MARIUS BENSON: Is he right when he says the party has to repudiate the power brokers and are those power brokers the factional leaders who brought you down?
KEVIN RUDD: Well I don't intend to reflect upon the events of 12 months ago but let me say this, the cancer within the Australian Labor Party lies in factional power and lies in factional power brokers intimidating others from exercising their own free political will.
I've said that before. I say it again and I fully support what John Faulkner has said in his speech on this matter as well. The time for reform is now.
MARIUS BENSON: You've spoken of that cancer before. Has the issue been addressed in the months since you've spoken about it publicly, warning of it?
KEVIN RUDD: Well John Faulkner together with others has put together a reform proposal for the future of the Labor Party which was released a couple of months ago.
I support the thrust of what John has said and what others have said in that report.
It should now be considered not just by the national executive but by the national conference of the Australian Labor Party as well.
It's time for these problems to be dealt with if the party is to be truly democratic in the way in which it conducts its business it has to put the age of factionalism behind it and get on to a future where every member has an equal say in the deliberations of the party and where we can confidently carve out a future for the party fully canvassing all of our talents to our country, Australia's future challenges rather than the individual political ambitions of individual factional operatives.
MARIUS BENSON: John Faulkner did set out his concerns months ago in his official report to the party, he remains pessimistic. Are you pessimistic now?
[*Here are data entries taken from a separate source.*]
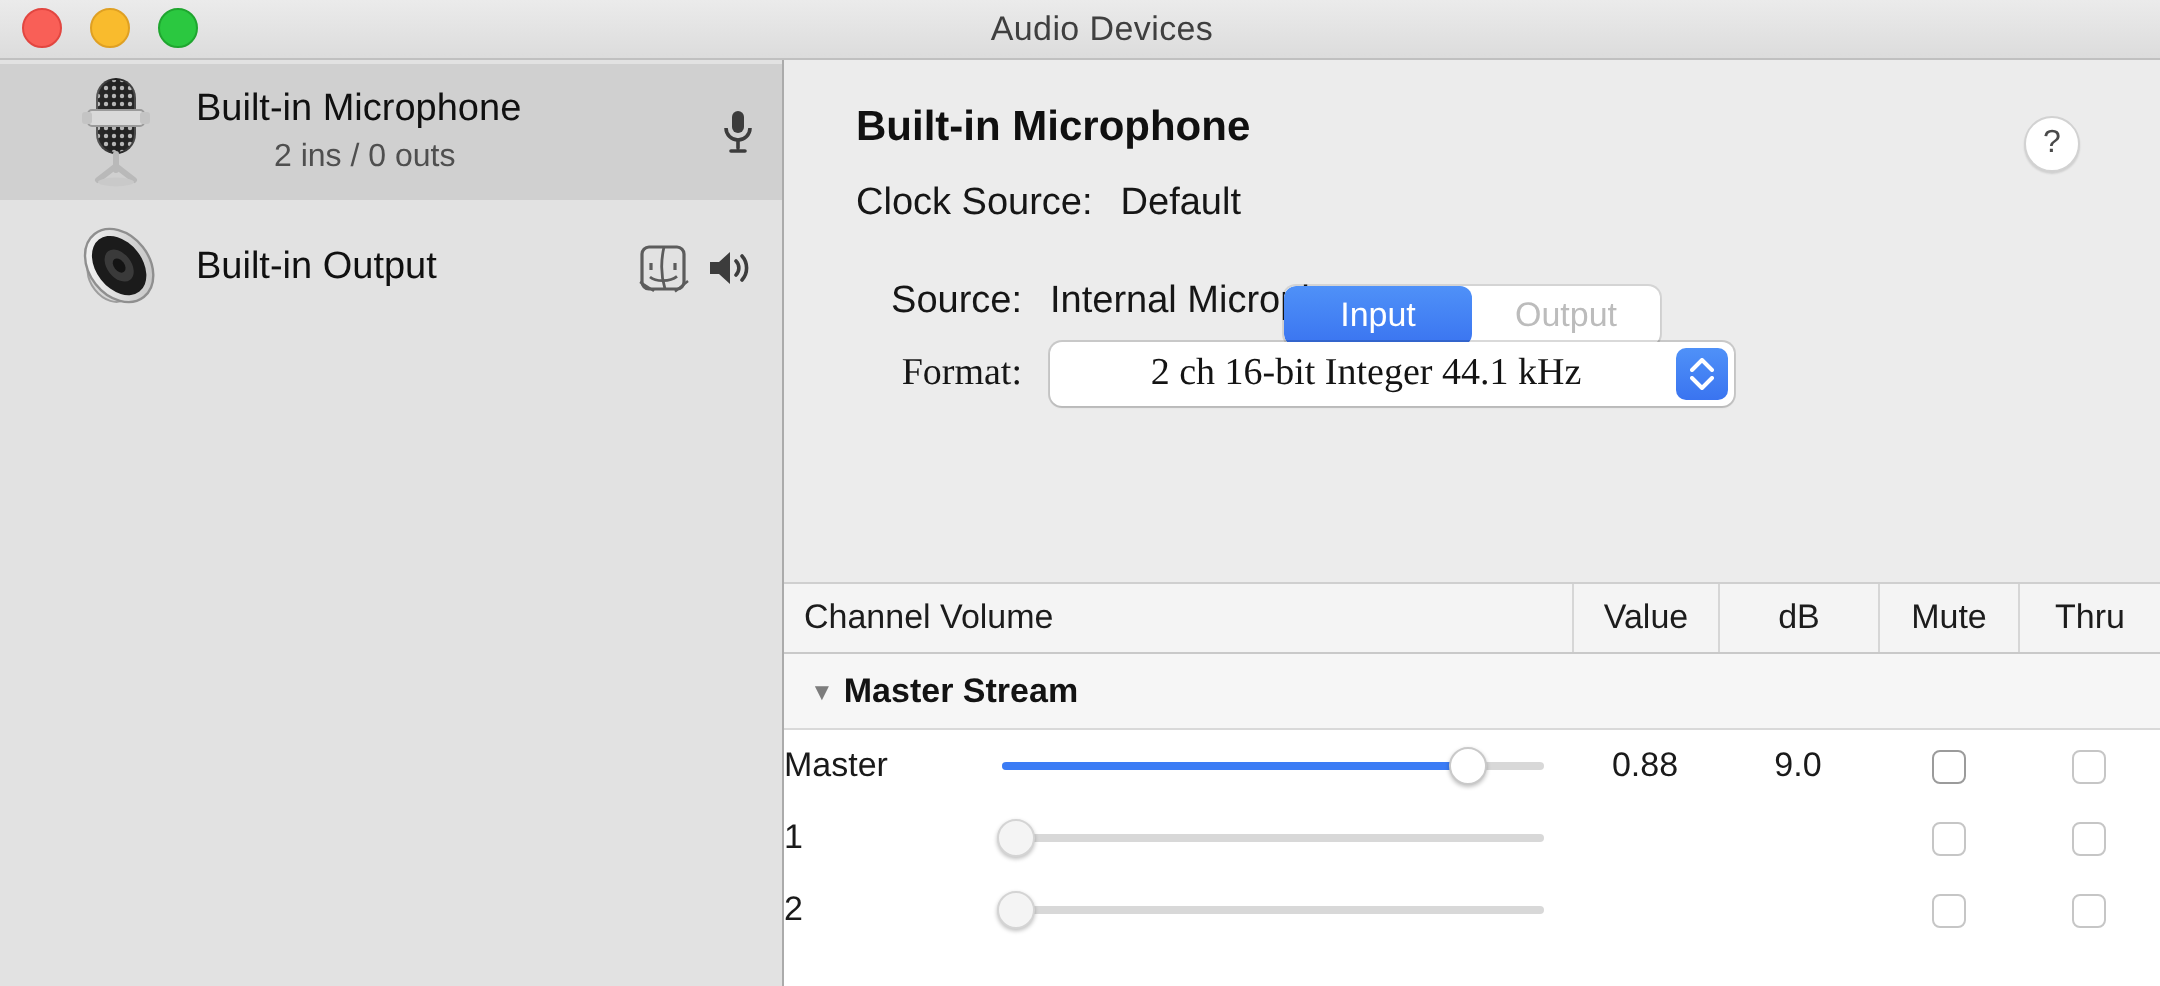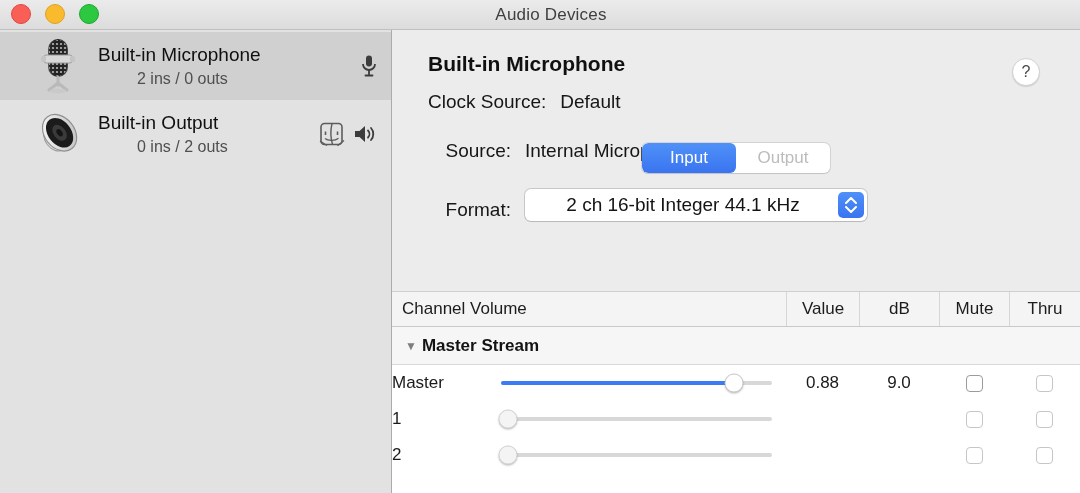--- a/index.html
+++ b/index.html
@@ -56,23 +56,23 @@
   .seg{
     position:absolute;top:113px;left:50%;transform:translateX(-50%);
     display:flex;height:30px;border-radius:6px;background:#fff;
     box-shadow:0 0 0 1px rgba(0,0,0,.10),0 1px 1px rgba(0,0,0,.08);
     overflow:hidden;font-size:17px;
   }
   .seg-btn{display:flex;align-items:center;justify-content:center;padding:0 8px;min-width:94px;}
   .seg-btn.on{background:linear-gradient(#4f91f8,#3a74f0);color:#fff;font-weight:500;border-radius:6px;}
   .seg-btn.off{color:#bcbcbc;}
   
-  .field-row{display:flex;align-items:flex-end;margin-left:0;}
+  .field-row{display:flex;align-items:center;margin-left:0;}
   .field-row.source{margin-top:27px;}
-  .field-row.format{margin-top:27px;}
+  .field-row.format{margin-top:9px;font-family:Liberation Serif, serif;}
   .field-lbl{width:83px;text-align:right;font-size:19px;color:#161616;flex:none;}
   .field-val{margin-left:14px;font-size:19px;color:#161616;}
   .dropdown{
     margin-left:14px;width:342px;height:32px;background:#fff;border-radius:6px;
     box-shadow:0 0 0 1px rgba(0,0,0,.15),0 1px 1px rgba(0,0,0,.08);
     display:flex;align-items:center;position:relative;
   }
   .dropdown-text{flex:1;text-align:center;font-size:19px;color:#141414;padding-right:26px;}
   .stepper{
     position:absolute;right:3px;top:3px;width:26px;height:26px;border-radius:5px;
@@ -178,21 +178,20 @@
               <ellipse cx="22" cy="29" rx="9" ry="13" fill="#d6d6d6" stroke="#9e9e9e"></ellipse>
               <ellipse cx="30" cy="27" rx="15" ry="20" fill="url(#rim)" stroke="#8f8f8f" stroke-width="1.2"></ellipse>
               <ellipse cx="30" cy="27" rx="11.5" ry="16.5" fill="#1b1b1b"></ellipse>
               <ellipse cx="30" cy="27" rx="6" ry="9" fill="#3a3a3a"></ellipse>
               <ellipse cx="30" cy="27" rx="2.6" ry="4" fill="#141414"></ellipse>
             </g>
           </svg>
         </div>
         <div class="dev-text">
           <div class="dev-name">Built-in Output</div>
-          <div class="dev-detail">0 ins / 2 outs</div>
         </div>
         <div class="dev-badges">
           <svg width="26" height="26" viewBox="0 0 26 26">
             <rect x="2" y="2.5" width="21" height="21" rx="3.5" fill="none" stroke="#5c5c5c" stroke-width="1.6"></rect>
             <path d="M13 2.5 C11.5 9 11.5 17 13.5 23.5" fill="none" stroke="#5c5c5c" stroke-width="1.4"></path>
             <path d="M6.5 10.5 L6.5 14 M18.5 10.5 L18.5 14" stroke="#5c5c5c" stroke-width="1.6"></path>
             <path d="M6 17.5 C9 20 16 20 19.5 17.2" fill="none" stroke="#5c5c5c" stroke-width="1.4"></path>
             <path d="M1 20 L8 24.5 M25 19.5 L18.5 24.8" stroke="#5c5c5c" stroke-width="1.2"></path>
           </svg>
           <svg width="24" height="22" viewBox="0 0 24 22">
KEVIN RUDD: To be in the Labor Party the last 30 years that I have been means that you are an eternal optimist. I remain that way and I believe that calls for reform is clear.
It's time however for the members of our party, the tens of thousands of them who are out there still labouring in the fields in support of the core ideals and values of our movement to take the party back from the factional power brokers who have taken it over in the party's structure.
And I think the opportunity to do that lies at the national conference at the end of this year.
MARIUS BENSON: Is Julia Gillard doing enough to drive reform?
KEVIN RUDD: Well the Prime Minister indicated her response to the thrust of the report delivered by John Faulkner and others earlier this year, of course the structure reform of the Australian Labor Party lies with the Conference itself and that's where the decisions will need to be made as to whether we are serious about the party's future, as a party of the people, and a party that's primarily concerned with the country's future rather than the future of the factions, that's where the decision should be taken.
MARIUS BENSON: Sounds like it could be an interesting Conference.
KEVIN RUDD: Well most Labor Party conferences are – in my experience – are rarely dull.
Let's hope as others within our movement also hope that this opportunity is seized with both hands and as I say embrace our country's future cognitive values which have stood so well by the Labor Party over the last 100 years in the past.
MARIUS BENSON: Kevin Rudd thank you very much.
KEVIN RUDD: Thanks for having me on the program.
GLEN BARTHOLOMEW: That's Kevin Rudd, the Foreign Affairs Ministers speaking with NewsRadio's Marius Benson.